# What is being asked:
Reproduction of part of the material below, pictures omitted: copy exactly, and only, the lines starting with the one with "Ambulance * | Rozdíl: 3.86 -> 8.86" and going on through the one with "row order: Rozpočet".

# Source data:
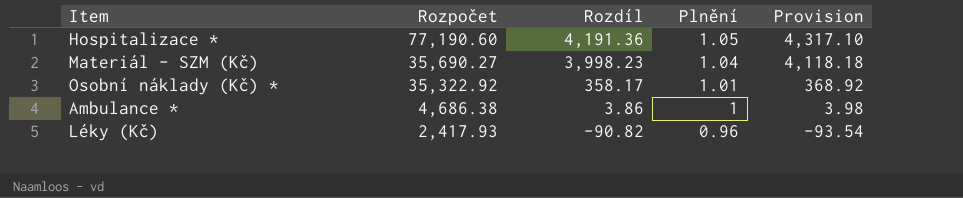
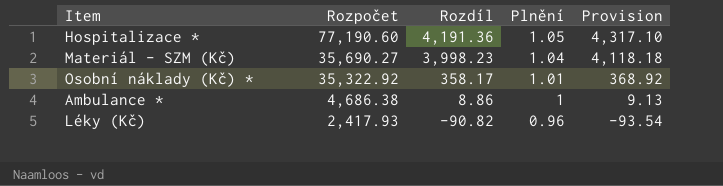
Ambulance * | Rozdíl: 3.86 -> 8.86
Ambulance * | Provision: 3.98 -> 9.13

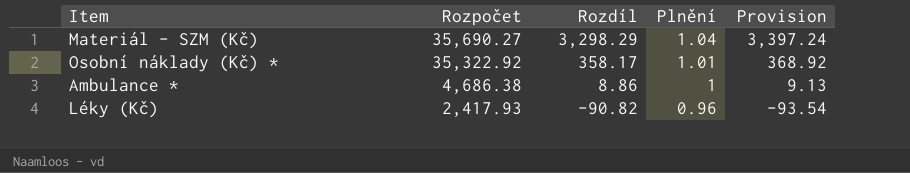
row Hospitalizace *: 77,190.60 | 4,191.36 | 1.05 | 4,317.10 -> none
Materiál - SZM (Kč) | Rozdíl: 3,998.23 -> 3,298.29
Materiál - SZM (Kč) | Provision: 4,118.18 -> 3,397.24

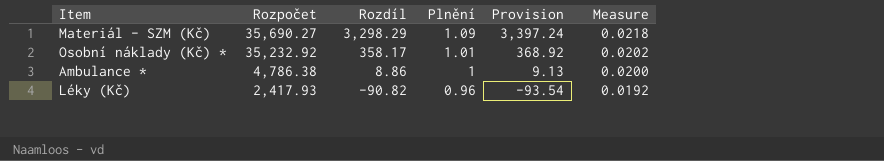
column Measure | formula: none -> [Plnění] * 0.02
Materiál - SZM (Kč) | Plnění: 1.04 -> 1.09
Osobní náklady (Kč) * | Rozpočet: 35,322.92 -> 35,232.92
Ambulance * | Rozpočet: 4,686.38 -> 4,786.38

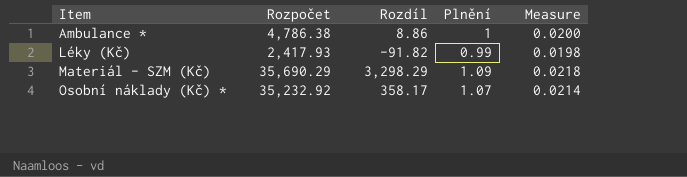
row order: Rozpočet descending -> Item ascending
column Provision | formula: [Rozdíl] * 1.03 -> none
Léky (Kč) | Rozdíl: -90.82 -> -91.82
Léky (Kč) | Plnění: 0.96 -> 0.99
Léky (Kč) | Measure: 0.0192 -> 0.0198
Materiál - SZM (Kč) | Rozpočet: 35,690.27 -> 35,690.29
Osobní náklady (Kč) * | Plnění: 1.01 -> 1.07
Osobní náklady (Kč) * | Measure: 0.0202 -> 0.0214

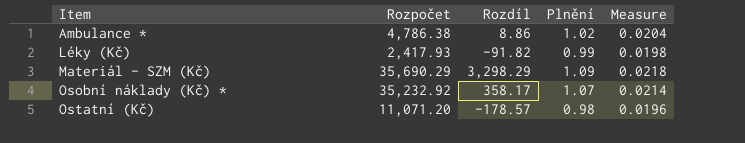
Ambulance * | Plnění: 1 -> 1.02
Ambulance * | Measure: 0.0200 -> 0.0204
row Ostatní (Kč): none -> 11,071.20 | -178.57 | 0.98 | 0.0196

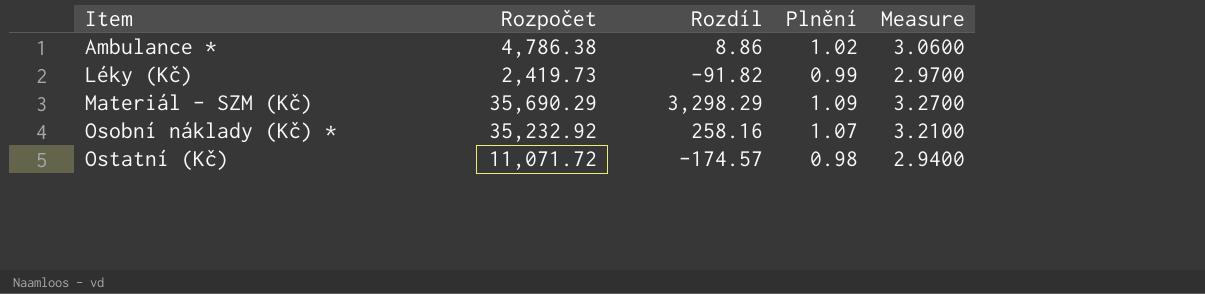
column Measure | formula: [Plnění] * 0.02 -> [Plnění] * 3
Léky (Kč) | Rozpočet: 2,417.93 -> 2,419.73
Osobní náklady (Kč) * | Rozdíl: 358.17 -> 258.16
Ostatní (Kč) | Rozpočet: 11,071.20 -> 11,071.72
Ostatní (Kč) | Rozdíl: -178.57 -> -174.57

==

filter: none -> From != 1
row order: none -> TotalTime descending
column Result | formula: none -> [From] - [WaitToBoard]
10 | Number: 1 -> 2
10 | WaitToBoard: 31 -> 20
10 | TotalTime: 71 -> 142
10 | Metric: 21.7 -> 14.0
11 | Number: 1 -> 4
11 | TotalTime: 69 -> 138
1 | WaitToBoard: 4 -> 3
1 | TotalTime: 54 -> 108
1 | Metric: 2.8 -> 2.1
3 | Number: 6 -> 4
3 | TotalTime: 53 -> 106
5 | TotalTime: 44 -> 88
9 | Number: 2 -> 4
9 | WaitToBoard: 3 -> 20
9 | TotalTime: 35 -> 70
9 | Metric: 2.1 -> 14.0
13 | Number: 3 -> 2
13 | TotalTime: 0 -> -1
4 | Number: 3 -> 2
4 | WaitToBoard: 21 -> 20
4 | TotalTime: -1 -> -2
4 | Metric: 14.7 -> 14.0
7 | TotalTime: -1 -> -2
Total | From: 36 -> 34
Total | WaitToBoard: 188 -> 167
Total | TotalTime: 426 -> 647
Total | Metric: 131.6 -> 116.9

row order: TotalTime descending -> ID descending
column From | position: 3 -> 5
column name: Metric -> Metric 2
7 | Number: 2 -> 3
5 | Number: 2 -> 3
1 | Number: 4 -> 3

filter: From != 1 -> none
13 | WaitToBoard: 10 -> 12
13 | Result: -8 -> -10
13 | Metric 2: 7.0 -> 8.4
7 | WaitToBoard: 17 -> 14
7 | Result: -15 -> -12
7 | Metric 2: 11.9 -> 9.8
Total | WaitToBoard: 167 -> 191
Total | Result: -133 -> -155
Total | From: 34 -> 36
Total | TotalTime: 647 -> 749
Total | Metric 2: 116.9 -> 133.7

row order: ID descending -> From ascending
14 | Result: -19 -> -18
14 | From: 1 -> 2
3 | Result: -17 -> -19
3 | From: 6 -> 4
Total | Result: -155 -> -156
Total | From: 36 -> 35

--

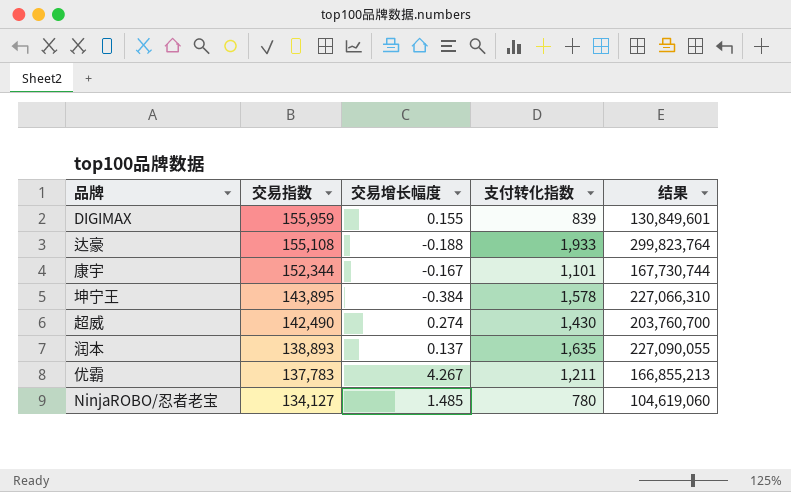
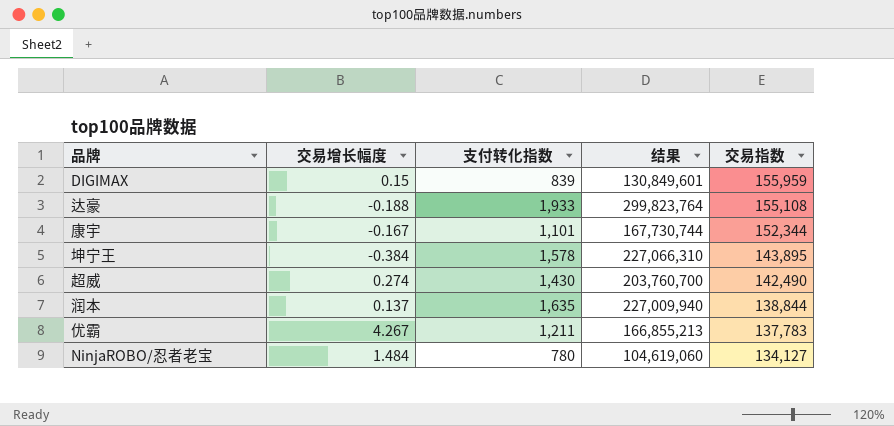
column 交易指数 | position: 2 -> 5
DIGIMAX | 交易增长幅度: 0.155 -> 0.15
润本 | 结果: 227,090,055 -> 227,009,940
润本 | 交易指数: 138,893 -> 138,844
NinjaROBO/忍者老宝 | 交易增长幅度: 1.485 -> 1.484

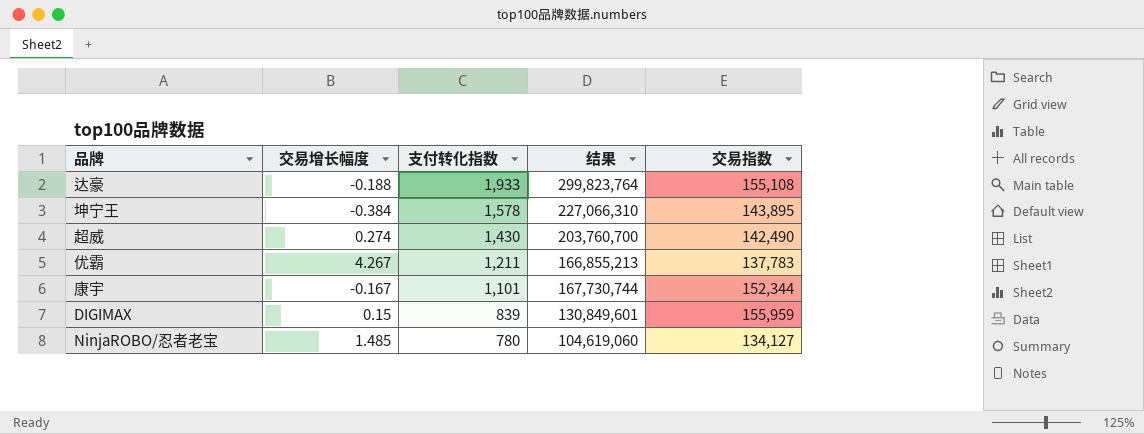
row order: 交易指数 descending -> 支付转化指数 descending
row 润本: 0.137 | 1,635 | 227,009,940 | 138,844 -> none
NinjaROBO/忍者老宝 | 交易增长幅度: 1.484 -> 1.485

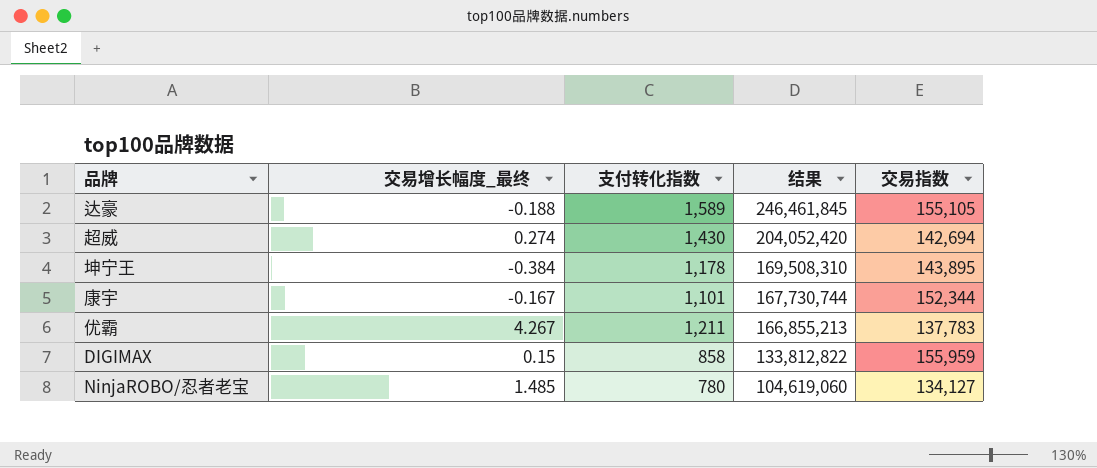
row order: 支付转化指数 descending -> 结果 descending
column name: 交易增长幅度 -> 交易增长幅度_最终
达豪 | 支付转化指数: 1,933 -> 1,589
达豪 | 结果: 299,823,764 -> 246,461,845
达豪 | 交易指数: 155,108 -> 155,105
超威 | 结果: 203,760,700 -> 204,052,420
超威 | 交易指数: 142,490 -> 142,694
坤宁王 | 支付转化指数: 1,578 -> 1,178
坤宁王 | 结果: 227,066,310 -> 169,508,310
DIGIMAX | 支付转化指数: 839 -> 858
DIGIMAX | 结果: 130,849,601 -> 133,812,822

# Exercise response:
Ambulance * | Rozdíl: 3.86 -> 8.86
Ambulance * | Provision: 3.98 -> 9.13

row Hospitalizace *: 77,190.60 | 4,191.36 | 1.05 | 4,317.10 -> none
Materiál - SZM (Kč) | Rozdíl: 3,998.23 -> 3,298.29
Materiál - SZM (Kč) | Provision: 4,118.18 -> 3,397.24

column Measure | formula: none -> [Plnění] * 0.02
Materiál - SZM (Kč) | Plnění: 1.04 -> 1.09
Osobní náklady (Kč) * | Rozpočet: 35,322.92 -> 35,232.92
Ambulance * | Rozpočet: 4,686.38 -> 4,786.38

row order: Rozpočet descending -> Item ascending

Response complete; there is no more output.